The last time the Decemberists were in the spotlight they opened for Bob Dylan, received a Grammy nomination for best rock song and debuted at No. 1 on the Billboard chart with the rollicking, Americana-infused 2011 album "The King Is Dead."
But in the midst of mounting success, the beloved baroque-pop ensemble from Portland, Ore. — which will perform Tuesday at Northrop — announced midtour that it would be taking a multiyear hiatus. Aside from an outtakes EP and a double live album, the Decemberists have been dormant the past four years.
"It really feels as if nothing has changed," frontman Colin Meloy said of his re-energized band last week. "After a few shows, it was just like getting back on a bike."
The group's leader remained rather industrious in the interim. The bookish Meloy began publishing a children's fantasy trilogy titled "Wildwood." The final installment was released last year.
Even then, Meloy never put his songwriting pen down.
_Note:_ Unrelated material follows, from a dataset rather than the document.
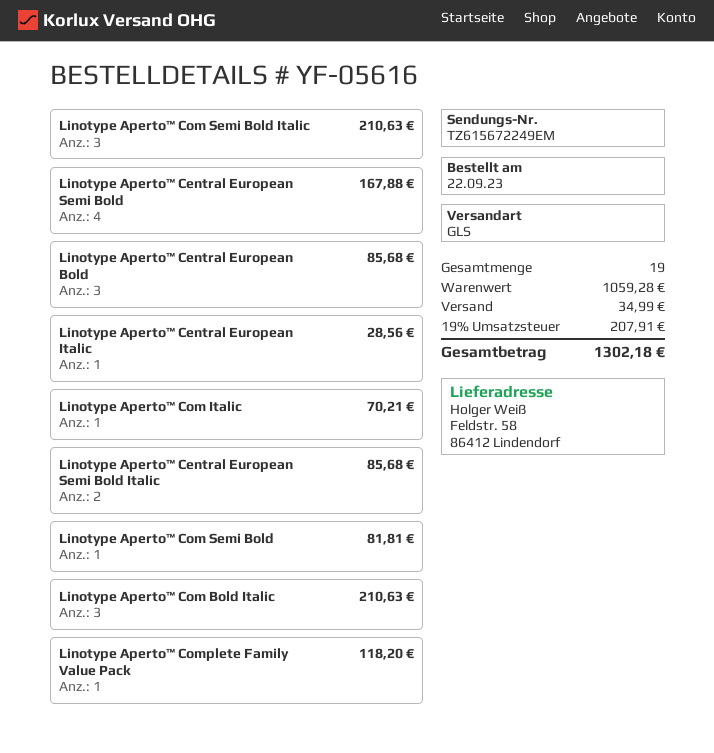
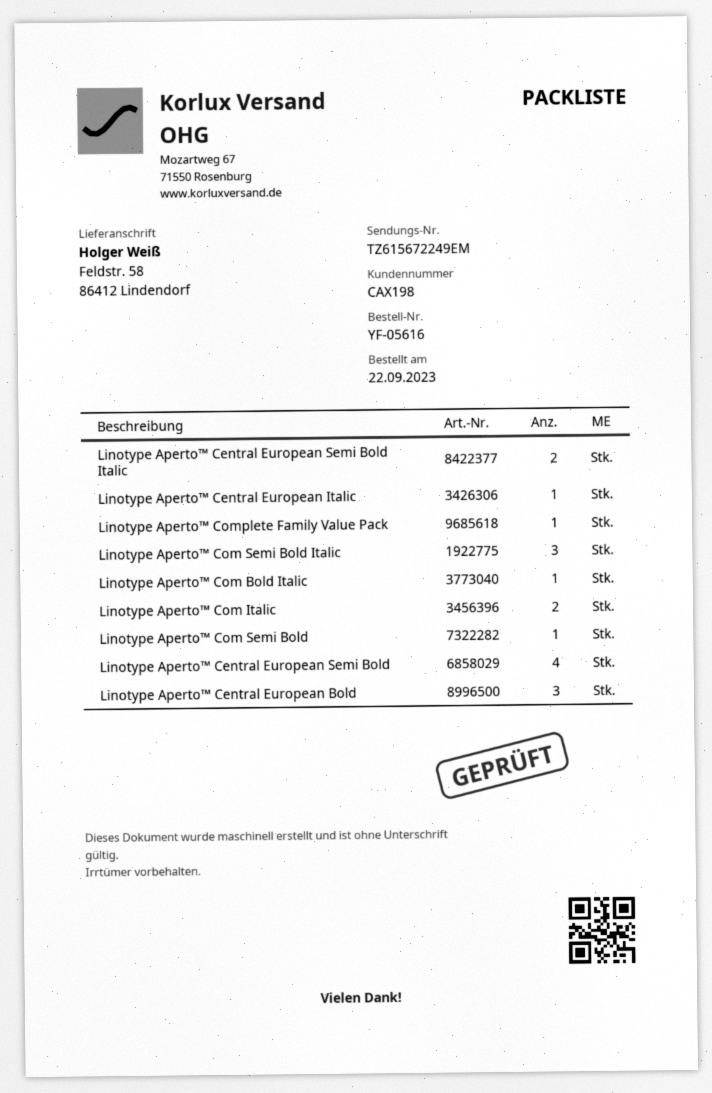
Linotype Aperto™ Com Italic: 1 -> 2
Linotype Aperto™ Com Bold Italic: 3 -> 1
"It was nice, because after working on the books for a while it felt like I was going back to a mode of writing that I practiced prior to the band, like when I still had a day job or when I was in school," the 40-year-old native of Helena, Mont., explained. "Like when writing songs was just something I had done purely for enjoyment."
That sense of freedom and born-again curiosity served the Decemberists well, as the band's seventh full-length, January's "What a Terrible World, What a Beautiful World," is its most well-rounded and accessible in years. Despite its darkly ambivalent title, the album is at once convivial, bittersweet and playful. It's a fun yet sophisticated release, one that displays Meloy's strengths as a plain-spoken, occasionally dismal lyricist with infectious indie-rock sensibilities.
From the self-described "ode to oral sex" romp that is "Philomena" to the bouncy pop smarts of "The Wrong Year" to the desert-folk bombast of "Better Not Wake the Baby," the Decemberists cooked up a bath of assertive folk-rockers, with some orchestral flourishes.